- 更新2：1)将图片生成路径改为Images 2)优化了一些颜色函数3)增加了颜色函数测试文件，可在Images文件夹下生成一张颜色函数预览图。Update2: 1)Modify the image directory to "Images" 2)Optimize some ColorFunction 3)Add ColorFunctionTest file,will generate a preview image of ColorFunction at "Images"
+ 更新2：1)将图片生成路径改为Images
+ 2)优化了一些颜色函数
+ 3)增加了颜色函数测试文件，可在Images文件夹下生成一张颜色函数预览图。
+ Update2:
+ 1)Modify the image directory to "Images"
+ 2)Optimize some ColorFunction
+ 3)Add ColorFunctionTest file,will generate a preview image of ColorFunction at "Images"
::::::::
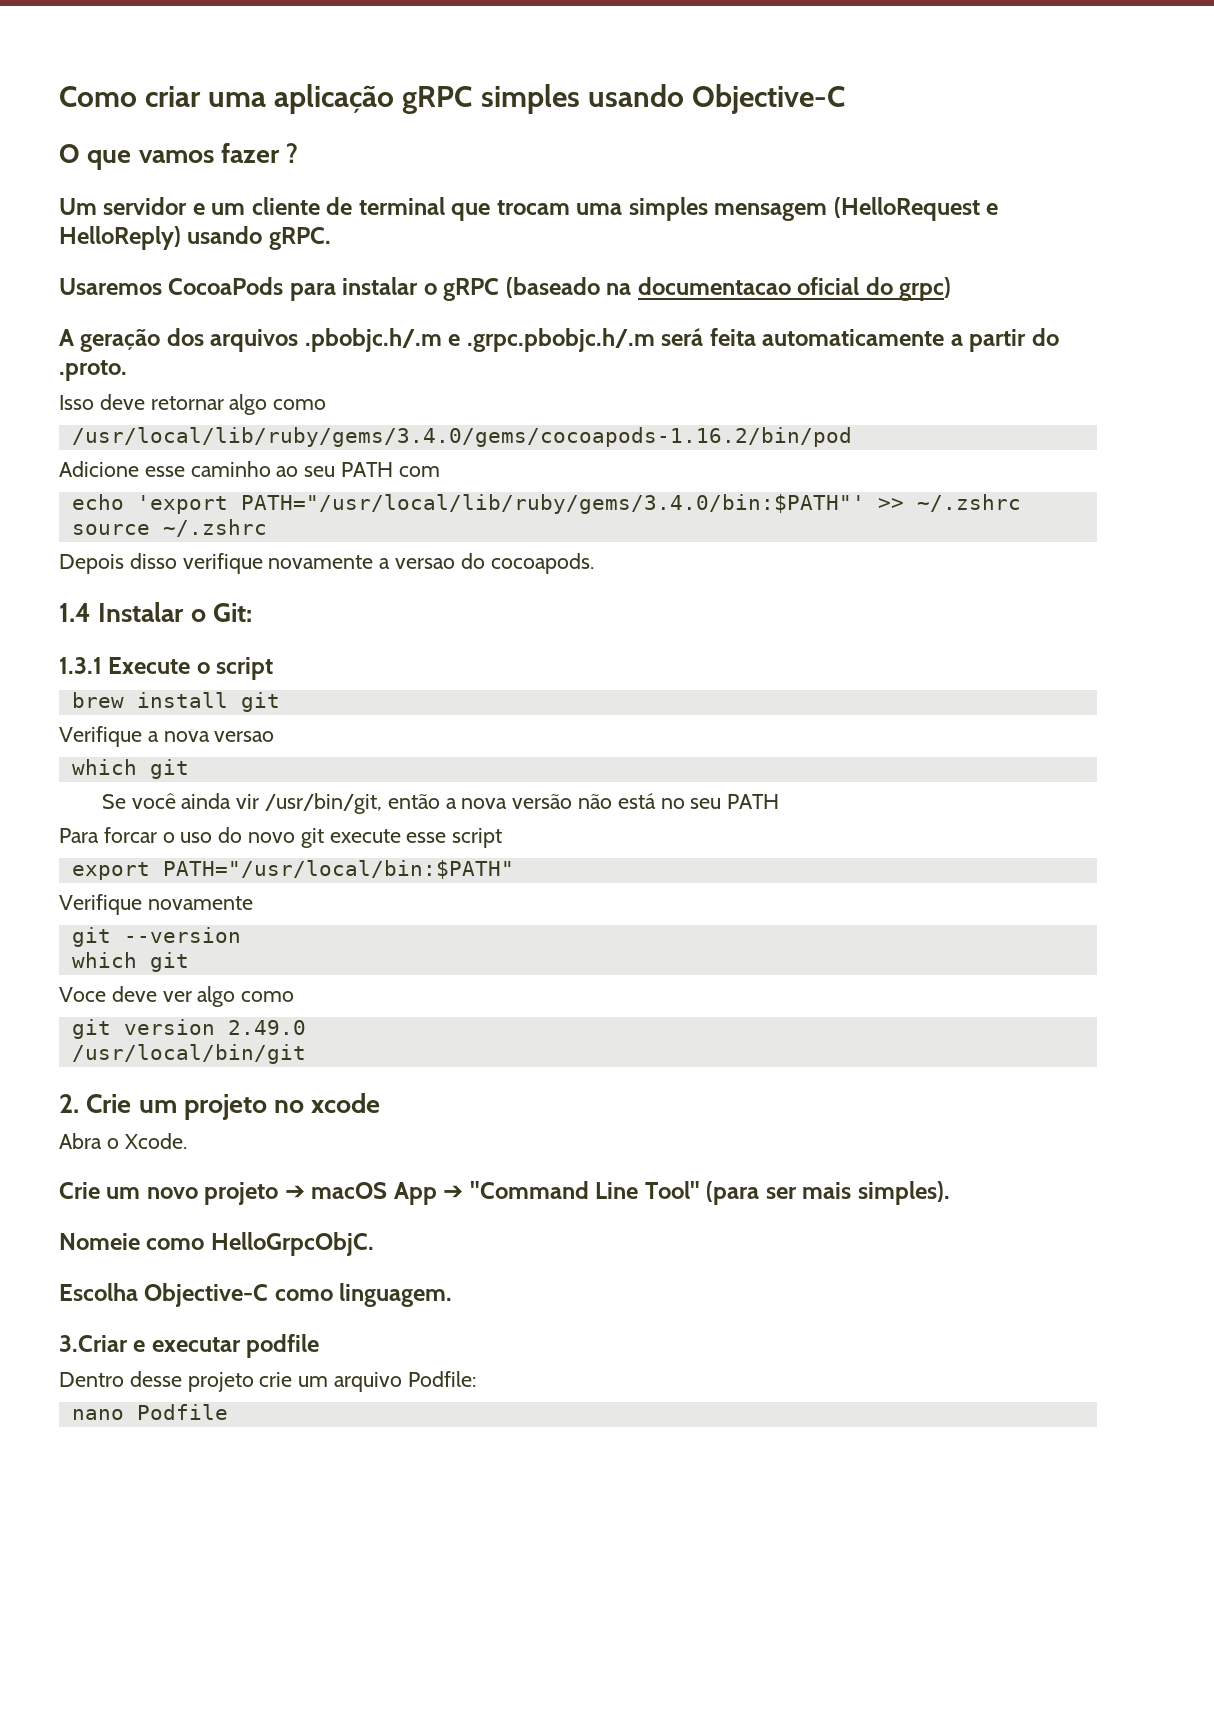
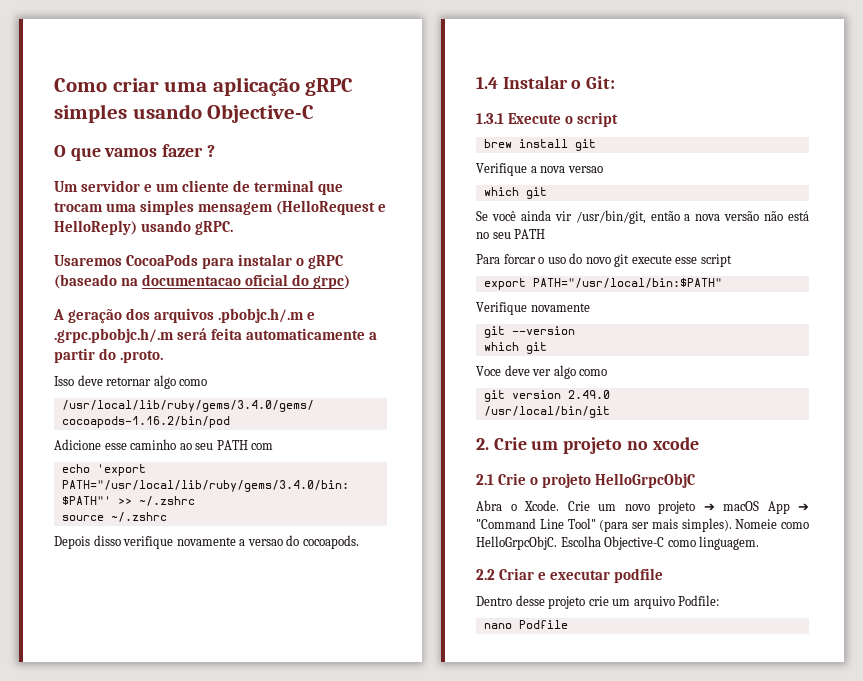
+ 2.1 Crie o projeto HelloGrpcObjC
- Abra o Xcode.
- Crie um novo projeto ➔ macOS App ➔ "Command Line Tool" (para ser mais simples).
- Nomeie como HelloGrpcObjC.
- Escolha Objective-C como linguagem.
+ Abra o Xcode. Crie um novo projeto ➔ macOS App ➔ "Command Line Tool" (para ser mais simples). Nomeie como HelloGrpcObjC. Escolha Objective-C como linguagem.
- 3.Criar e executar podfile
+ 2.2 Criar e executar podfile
::::::::
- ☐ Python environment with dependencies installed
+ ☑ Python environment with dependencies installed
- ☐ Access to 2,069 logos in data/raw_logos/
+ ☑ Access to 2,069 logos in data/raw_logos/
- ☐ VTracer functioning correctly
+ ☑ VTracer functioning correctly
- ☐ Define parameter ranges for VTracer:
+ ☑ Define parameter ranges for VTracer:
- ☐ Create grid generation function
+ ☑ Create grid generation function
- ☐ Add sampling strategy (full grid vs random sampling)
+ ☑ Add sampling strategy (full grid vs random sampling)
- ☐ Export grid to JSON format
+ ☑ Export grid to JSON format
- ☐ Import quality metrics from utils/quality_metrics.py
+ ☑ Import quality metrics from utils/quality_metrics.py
::::::::
→ **Problem description**
Using the records above, gather all lines where the string "functioning" is present.

→ **Your solution**
- ☐ VTracer functioning correctly
+ ☑ VTracer functioning correctly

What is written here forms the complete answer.